(Records drawn from a dataset)
*****

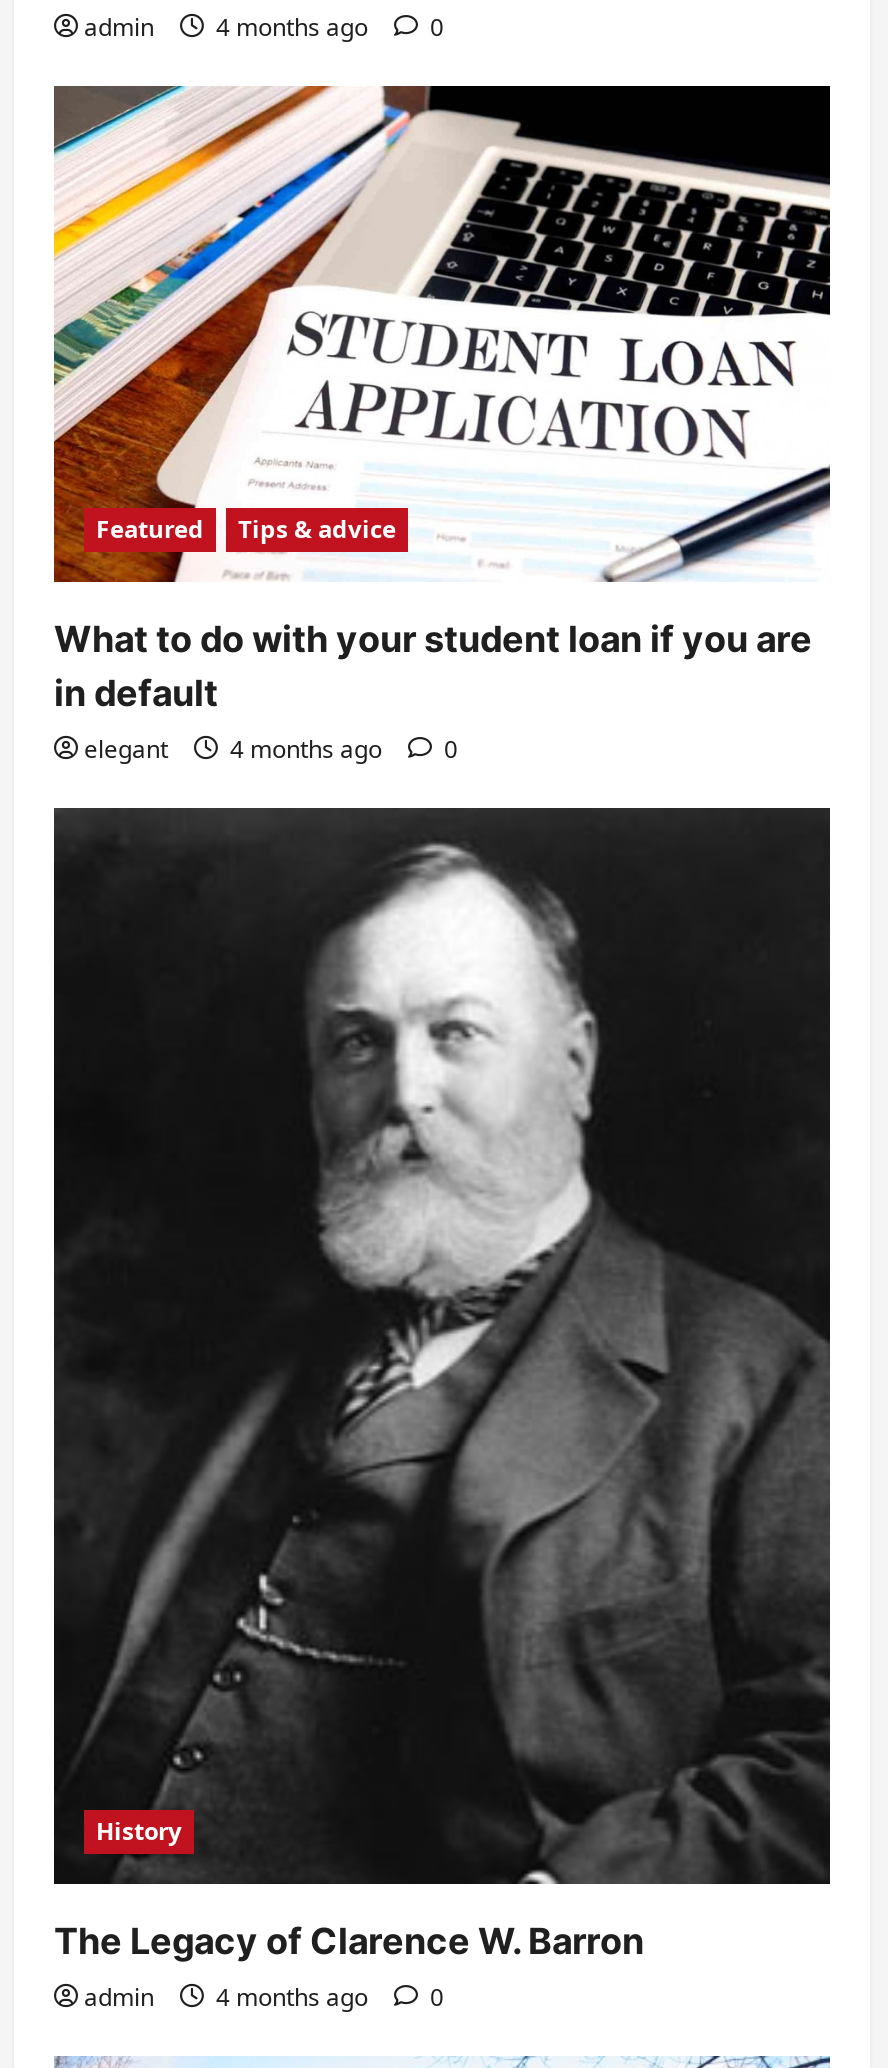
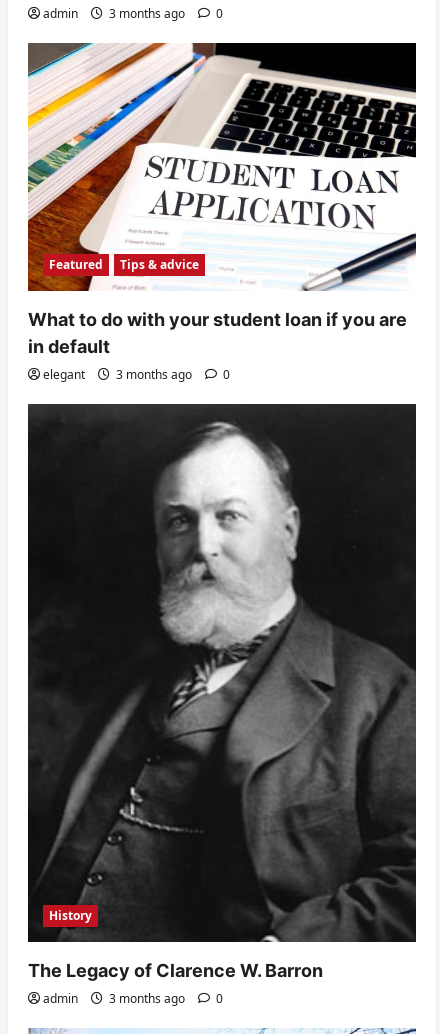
- admin 4 months ago 0
+ admin 3 months ago 0

- elegant 4 months ago 0
+ elegant 3 months ago 0

- admin 4 months ago 0
+ admin 3 months ago 0
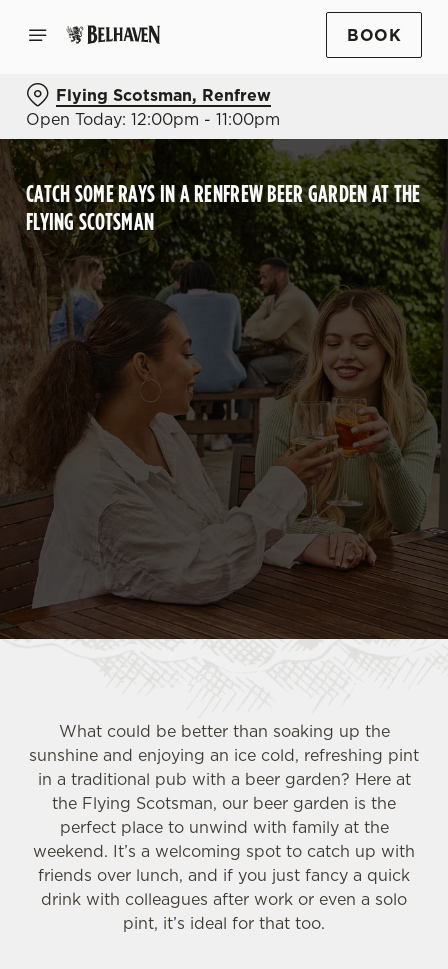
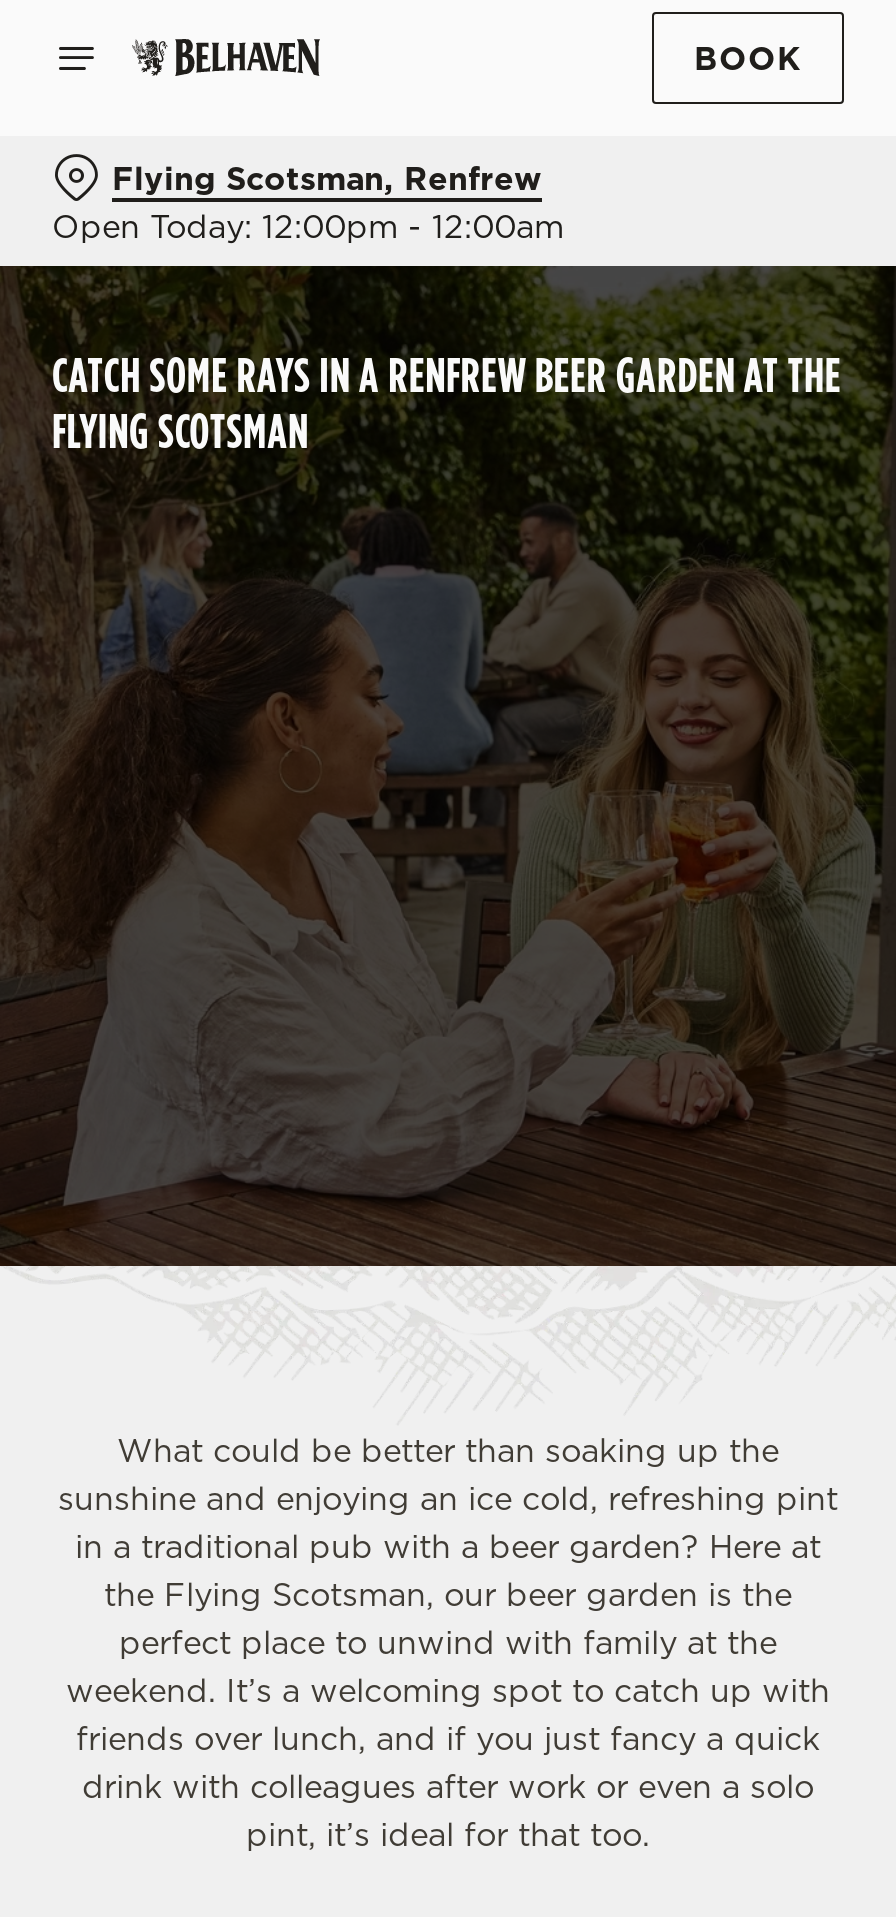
- Open Today: 12:00pm - 11:00pm
+ Open Today: 12:00pm - 12:00am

*****

WORK TO BE COMPLETED - Your answer should be each line from the entries that includes the string "Today".

SOLUTION TO THIS TASK -
- Open Today: 12:00pm - 11:00pm
+ Open Today: 12:00pm - 12:00am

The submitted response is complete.